A comparison between copula-based, mixed model, and estimating equation methods for regression of bivariate correlated data
Abstract
This paper presents a simulation study comparing the performance of generalized joint regression models (GJRM) with generalized linear mixed models (GLMM) and generalized estimating equations (GEE) for regression of longitudinal data with two measurements per observational unit. We compare models on the basis of overall fit, coefficient accuracy and computational complexity. We find that for the normal model with identity link, all models provide accurate estimates of regression coefficients with comparable fit.
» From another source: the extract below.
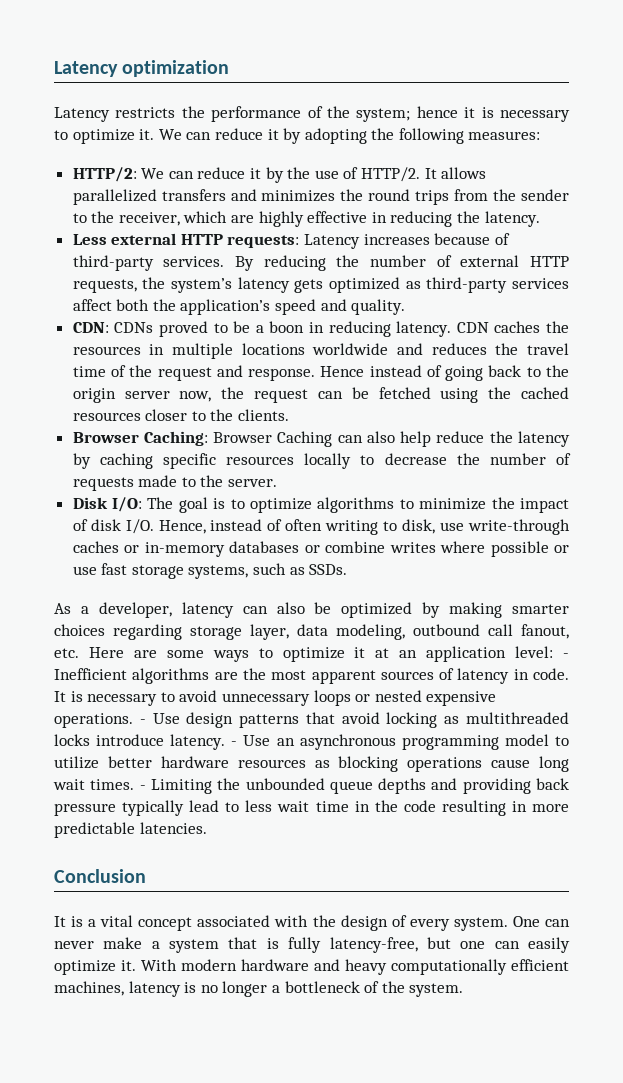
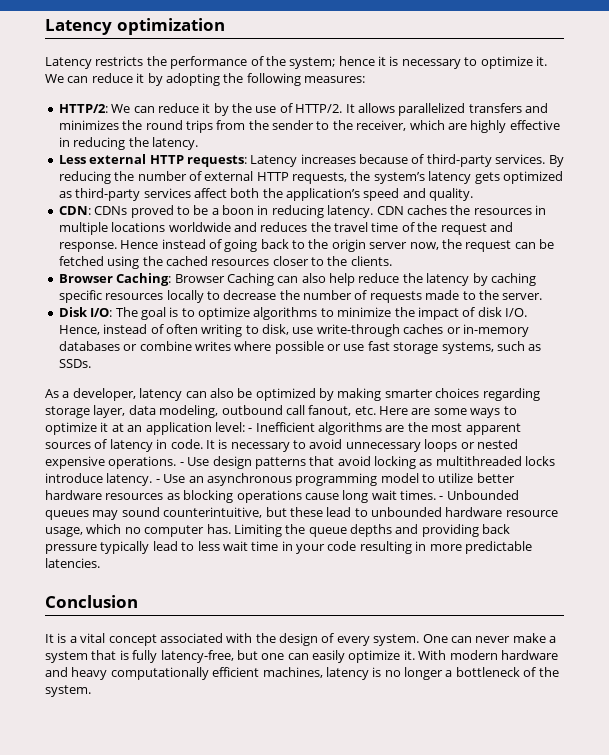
(146, 787) none -> [446,490,519,500] [45,507,558,520] [45,524,231,537] Unbounded queues may sound counterintuitive, but these lead to unbounded hardware resource usage, which no computer has.
[245,778,325,790] unbounded -> (306, 529) none
[374,800,398,812] the -> [296,544,325,554] your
However, for non-normal marginal distributions and when a non-identity link function is used, we highlight a major pitfall in the use of GLMMs: without significant adjustment they provide highly biased estimates of marginal coefficients and often provide extreme fits. GLMM coefficient bias and relative lack of fit is more pronounced when the marginal distributions are more skewed or highly correlated. In addition, we find major discrepancies between the estimates from different GLMM software implementations. In contrast, we find that GJRM provides unbiased estimates across all distributions with accurate standard errors when the copula is correctly specified; and the GJRM provides a model fit favourable or comparable to GLMMs and GEEs in almost all cases. We also compare the approaches for a real-world longitudinal study of doctor visits. We conclude that for non-normal bivariate data, the GJRM provides a superior model with more consistently accurate and interpretable coefficients than the GLMM, and better or comparable fit than both the GLMM and GEE, while providing more flexibility in choice of marginal distributions, and control over correlation structure.